As brigas e ameaças do empresário levaram Patrícia a desenvolver uma doença conhecida como "transtorno de estresse pós-traumático", comum, segundo a reportagem, em soldados sobreviventes a campos de batalha ou vítimas de grandes tragédias.

Em novembro de 2011, a 2ª Vara Criminal e do Juizado de Violência Doméstica e Familiar contra a Mulher da capital paulista condenou Bottura, por ameaçar a ex-mulher, a pena de um mês e 15 dias de detenção, que acabou substituída por prestação de serviços à comunidade.

Fábrica de processos
Apenas contra 13 dos advogados de seus desafetos, o empresário ajuizou pelo menos 170 ações. São queixas-crime e ações de indenização por danos morais baseadas em alegações feitas em peças escritas nos processos judiciais.
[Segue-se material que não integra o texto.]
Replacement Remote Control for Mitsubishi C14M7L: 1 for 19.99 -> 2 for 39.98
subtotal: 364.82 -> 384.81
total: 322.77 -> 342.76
A maioria foi aceita em Anaurilândia, pequena cidade de Mato Grosso do Sul onde Bottura instalou sua fábrica de processos. Até outubro de 2010, o empresário acumulava pelo menos 239 condenações por litigância de má-fé.

Em julho de 2010, a juíza Margarida Elisabeth Weiler, de Anaurilândia, foi aposentada compulsoriamente pelo Órgão Especial do Tribunal de Justiça do estado, acusada de privilegiar o empresário em processos. Responsável por um quarto das ações que corriam na comarca em 2009, Bottura conseguiu liminares como a que lhe conferiu pensão alimentícia de R$ 100 mil a ser paga pelo sogro. 
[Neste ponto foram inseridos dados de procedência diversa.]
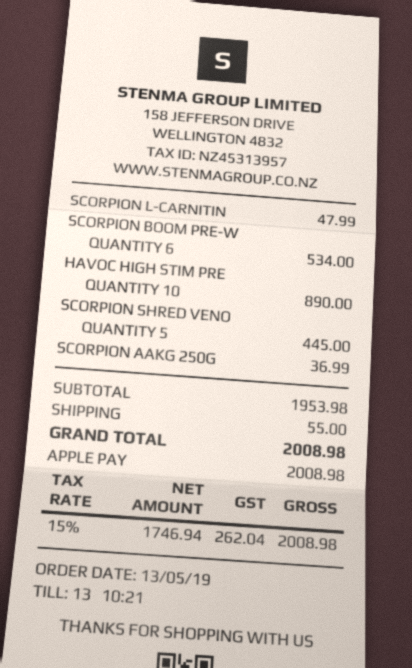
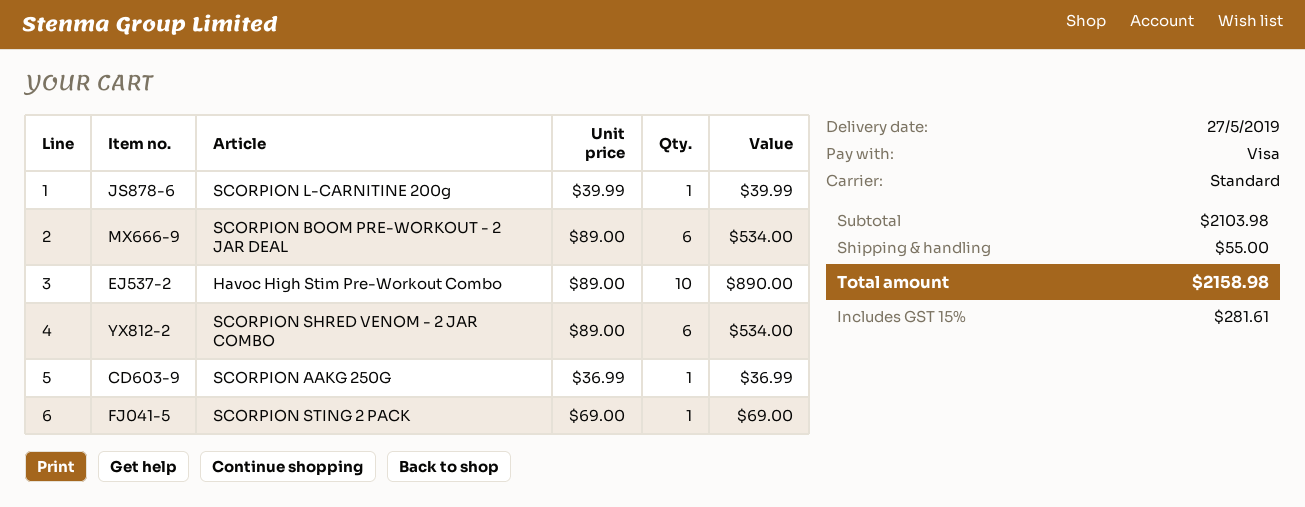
payment method: Apple Pay -> Visa
SCORPION L-CARNITIN: 1 for 47.99 -> 1 for 39.99
SCORPION SHRED VENO: 5 for 445.00 -> 6 for 534.00
SCORPION STING 2 PACK: none -> 1 for 69.00
subtotal: 1953.98 -> 2103.98
tax: 15% = 262.04 -> 15% = 281.61
total: 2008.98 -> 2158.98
Segundo os prejudicados, todas as liminares foram concedidas sem que as partes contrárias fossem ouvidas. Uma a uma, as decisões caíram em segundo grau. Os desembargadores do TJ-MS se tornaram os alvos seguintes, com seguidas alegações de suspeição. Segundo o advogado de Bottura, Fabrício dos Santos Gravata, dos 31 desembargadores do estado, 25 sofreram arguições de suspeição movidas por eles. Com informações da Assessoria de Imprensa do CNJ.
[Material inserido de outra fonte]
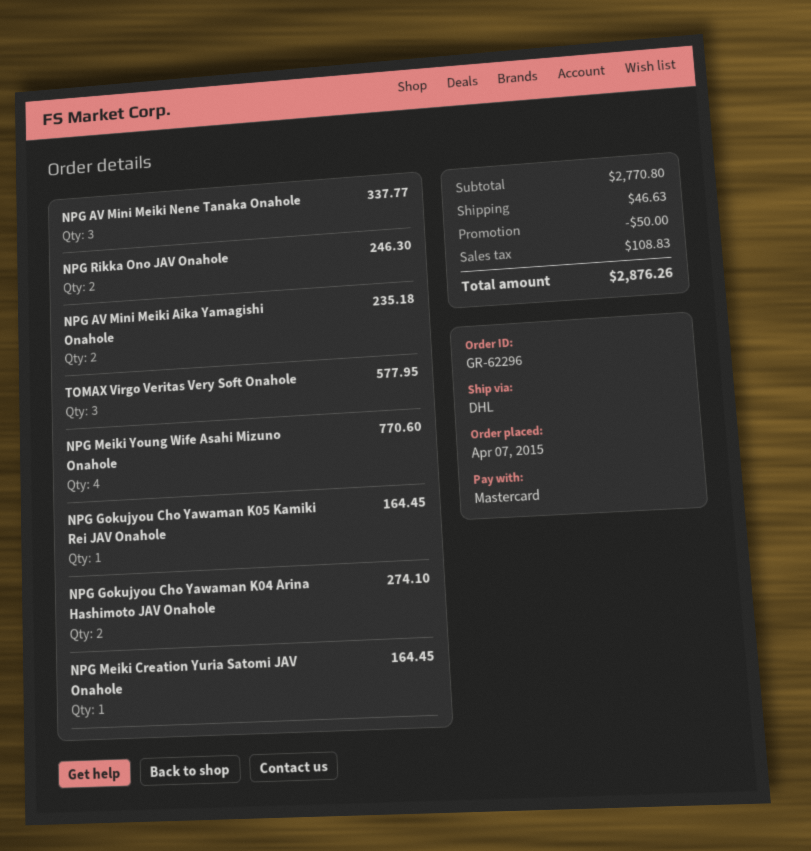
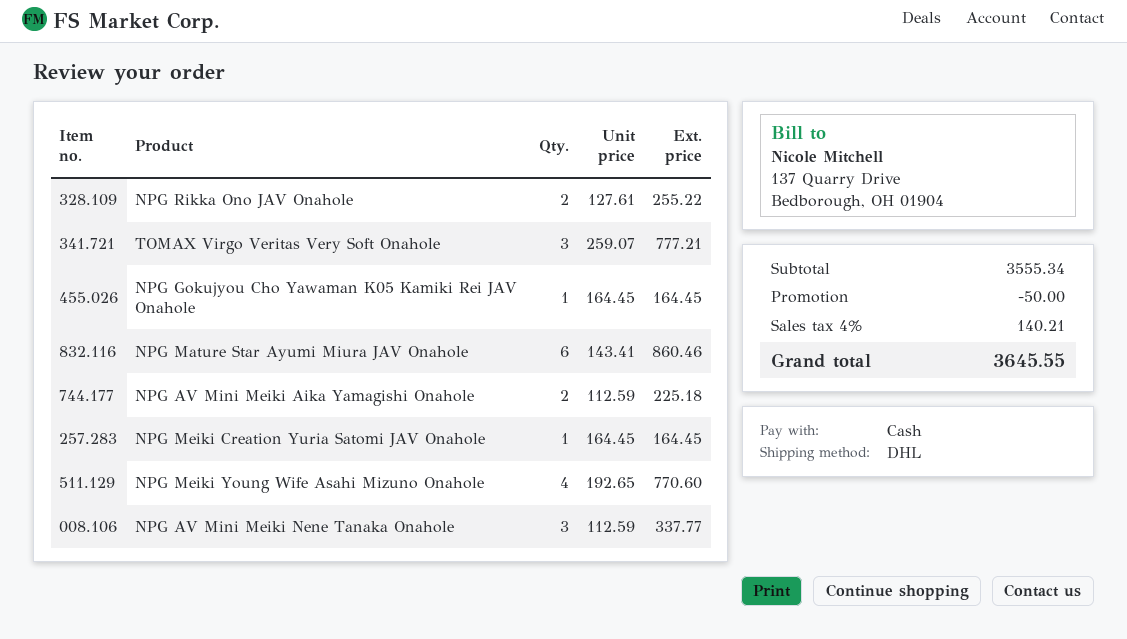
payment method: Mastercard -> cash
NPG Rikka Ono JAV Onahole: 2 for 246.30 -> 2 for 255.22
NPG AV Mini Meiki Aika Yamagishi Onahole: 2 for 235.18 -> 2 for 225.18
TOMAX Virgo Veritas Very Soft Onahole: 3 for 577.95 -> 3 for 777.21
NPG Gokujyou Cho Yawaman K04 Arina Hashimoto JAV Onahole: 2 for 274.10 -> none
NPG Mature Star Ayumi Miura JAV Onahole: none -> 6 for 860.46
subtotal: 2770.80 -> 3555.34
shipping: 46.63 -> none
tax: 108.83 -> 140.21
total: 2876.26 -> 3645.55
Revista Consultor Jurídico, 4 de julho de 2012, 9h27

Comentários de leitores

4 comentários

Ofensa a verdade

Eduardo Bottura (Engenheiro)

O processo de divorcio está no Fórum, tramitando normalmente.
0204310-50.2009.8.26.0002
Qual um pode entrar no site do TJSP e conferir!
Eles tem é vergonha de dizer que a Juíza está sendo processada por não ter me prendido, depois que a Sra. Patrícia obteve uma liminar, inaudita altera parte, com base em documentos falsos, me condenando a pagar R$ 68.000,00 em alimentos!
Frise-se, para uma jovem, sadia, sem filhos e que vive vida nabalesca ao lado de seu genitor, dono do Grupo BUENO NETTO!
Perseguem a Magistrada Bandeirante por ela ter sentenciado contra a Sra. Patrícia, a condenando a pagar mais de R$ 130.000,00 em sucumbências, pela sua litigância de má fé.
Esta é a verdade, o resto é factóide plantado para ser juntado em processo e usar o CNJ para coagir Juízes!

Muita sede ao pote

Marcos Alves Pintar (Advogado Autônomo - Previdenciária)

O abuso se deu porque havia supostamente um esquema montado com a Magistrada que acabou aposentada compulsoriamente. Esses esquemas estão presentes no Brasil todo de forma mais sutil, mas os envolvidos citados na reportagem acabaram indo "com muita sede ao ponte", quebrando-o, como diz o velho ditado.

Basta aplicar a legislação vigente

Ramiro. (Advogado Autônomo)

Há controles efetivos, que batem no bolso e na liberdade, mas que precisam ser aplicados.
No âmbito criminal arts. 339 e 340 do Código Civil. No Cível, o CPC tem os artigos 16 e 17, bastando os Tribunais passarem a condenar a recomposição patrimonial de custas com advogados os litigantes contumazes de má-fé.
No âmbito administrativo da OAB, o inciso XIV do art. 34 do Estatuto da OAB.
A questão não é falta de mecanismos de controle, mas como esses são aplicados por quem tem a devida competência legal.